• _Problem_
Count the lines below that contain the word "therapy", and reply with only that number.
____ Provided entries
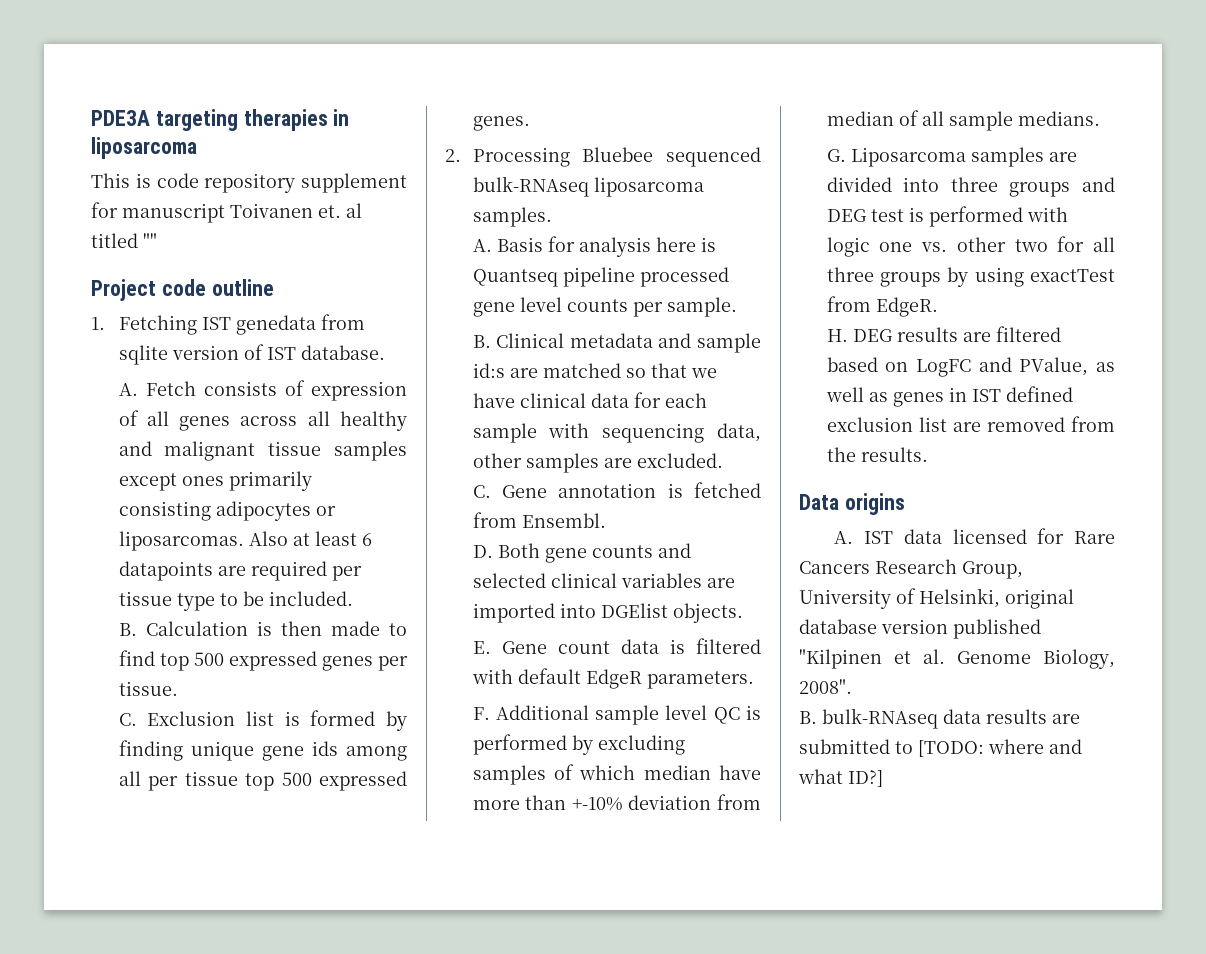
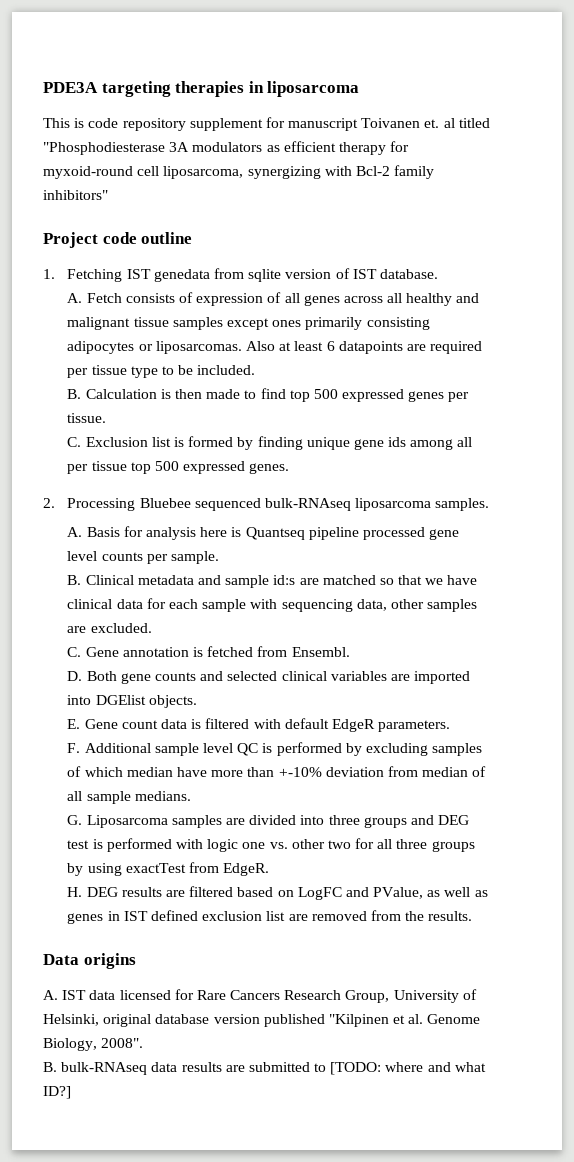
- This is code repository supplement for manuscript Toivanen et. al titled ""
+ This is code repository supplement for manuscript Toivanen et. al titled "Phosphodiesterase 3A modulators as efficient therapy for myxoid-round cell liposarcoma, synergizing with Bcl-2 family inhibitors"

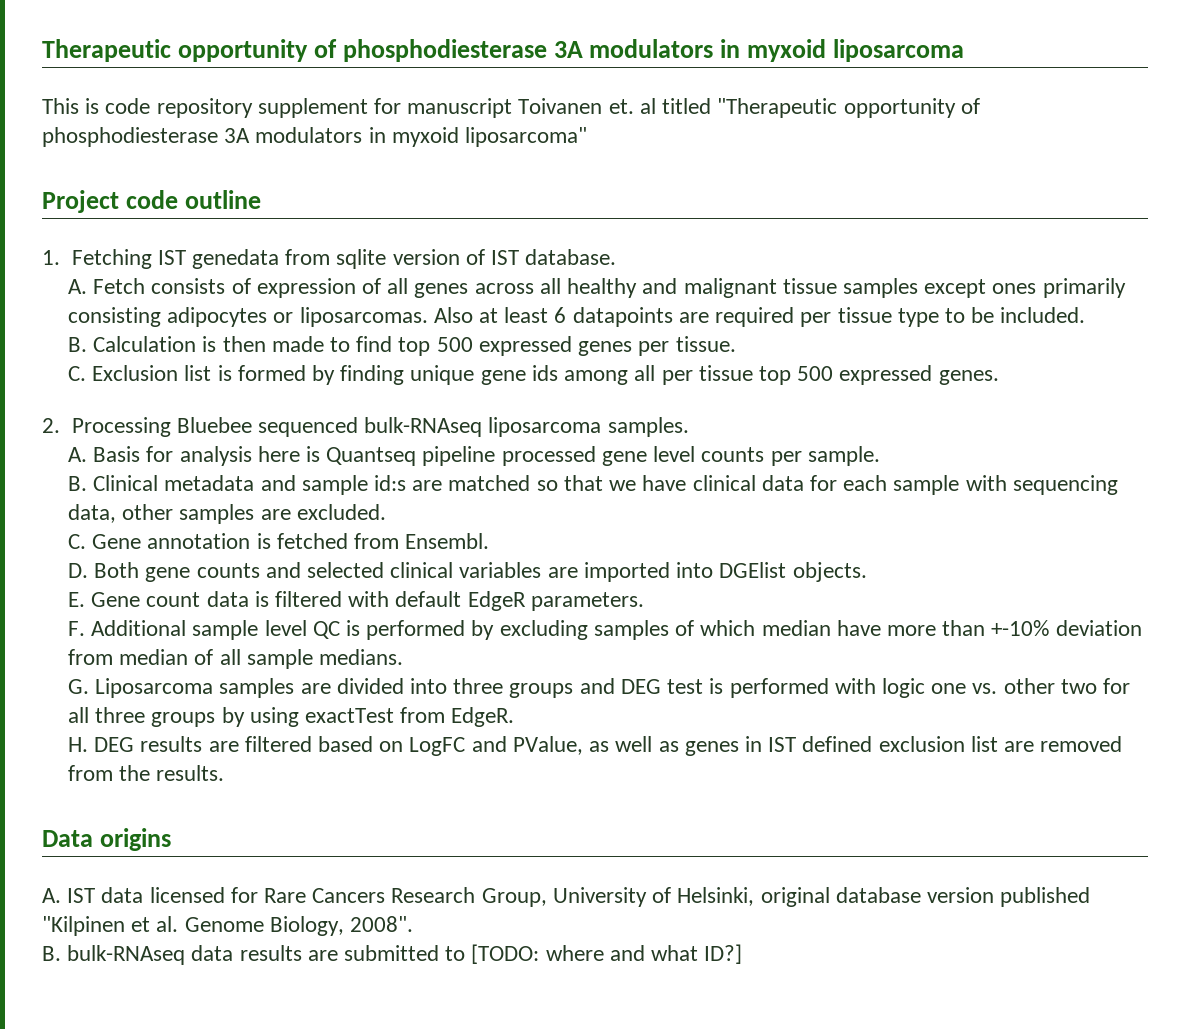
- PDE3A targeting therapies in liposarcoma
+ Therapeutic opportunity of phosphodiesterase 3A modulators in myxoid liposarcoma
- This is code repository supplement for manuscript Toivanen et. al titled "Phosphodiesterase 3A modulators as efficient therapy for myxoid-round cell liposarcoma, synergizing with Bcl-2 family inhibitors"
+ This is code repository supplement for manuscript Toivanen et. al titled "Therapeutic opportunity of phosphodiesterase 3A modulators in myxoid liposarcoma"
________
____ Provided entries
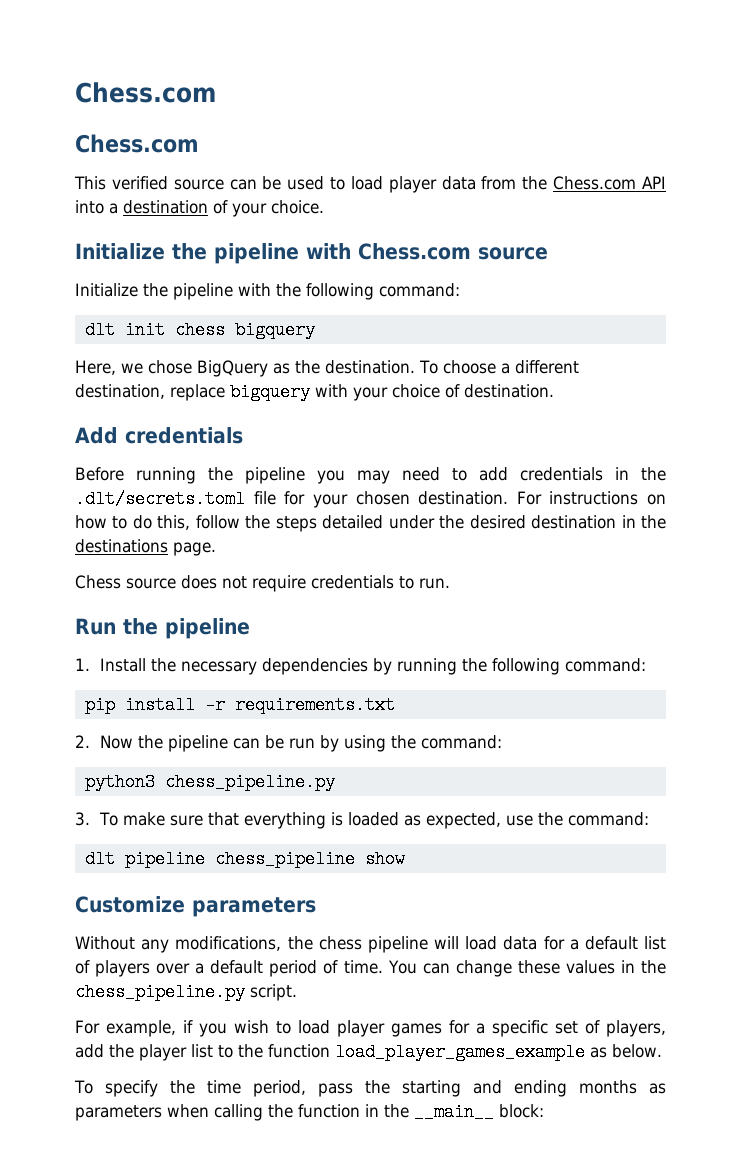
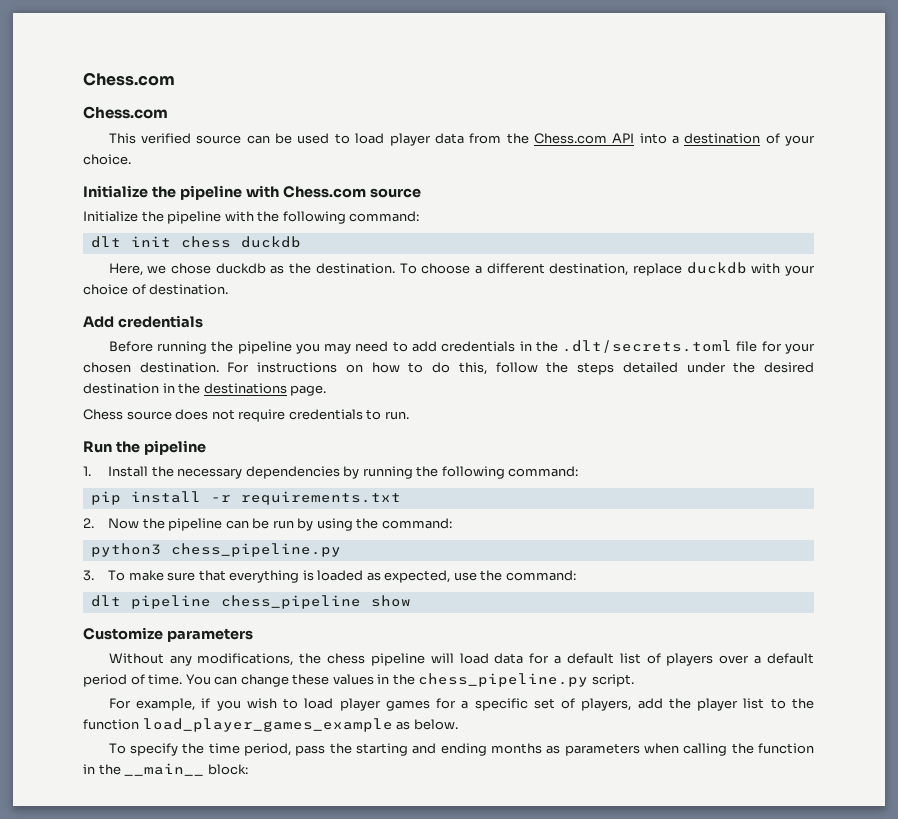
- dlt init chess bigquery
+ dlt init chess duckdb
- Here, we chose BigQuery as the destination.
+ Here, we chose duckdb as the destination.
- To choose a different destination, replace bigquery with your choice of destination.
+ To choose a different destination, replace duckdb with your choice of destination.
________
____ Provided entries
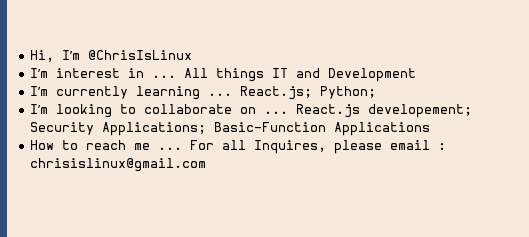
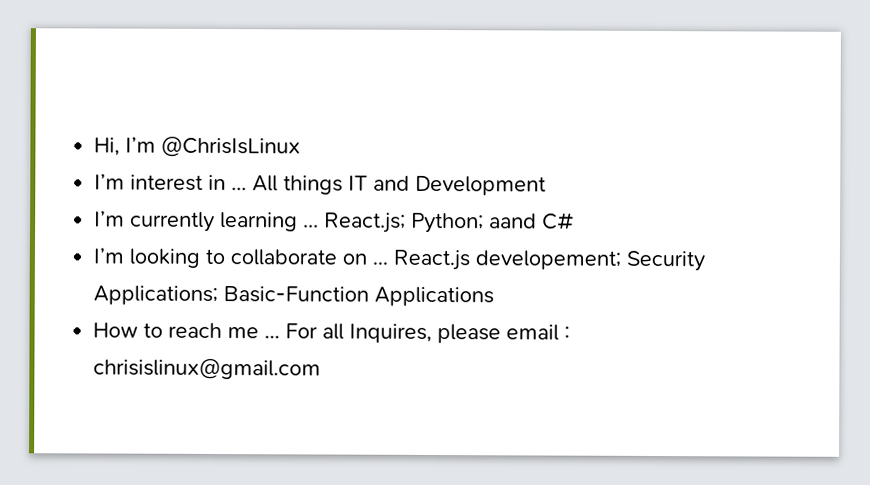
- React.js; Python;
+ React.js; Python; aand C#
________
• _Result below_
2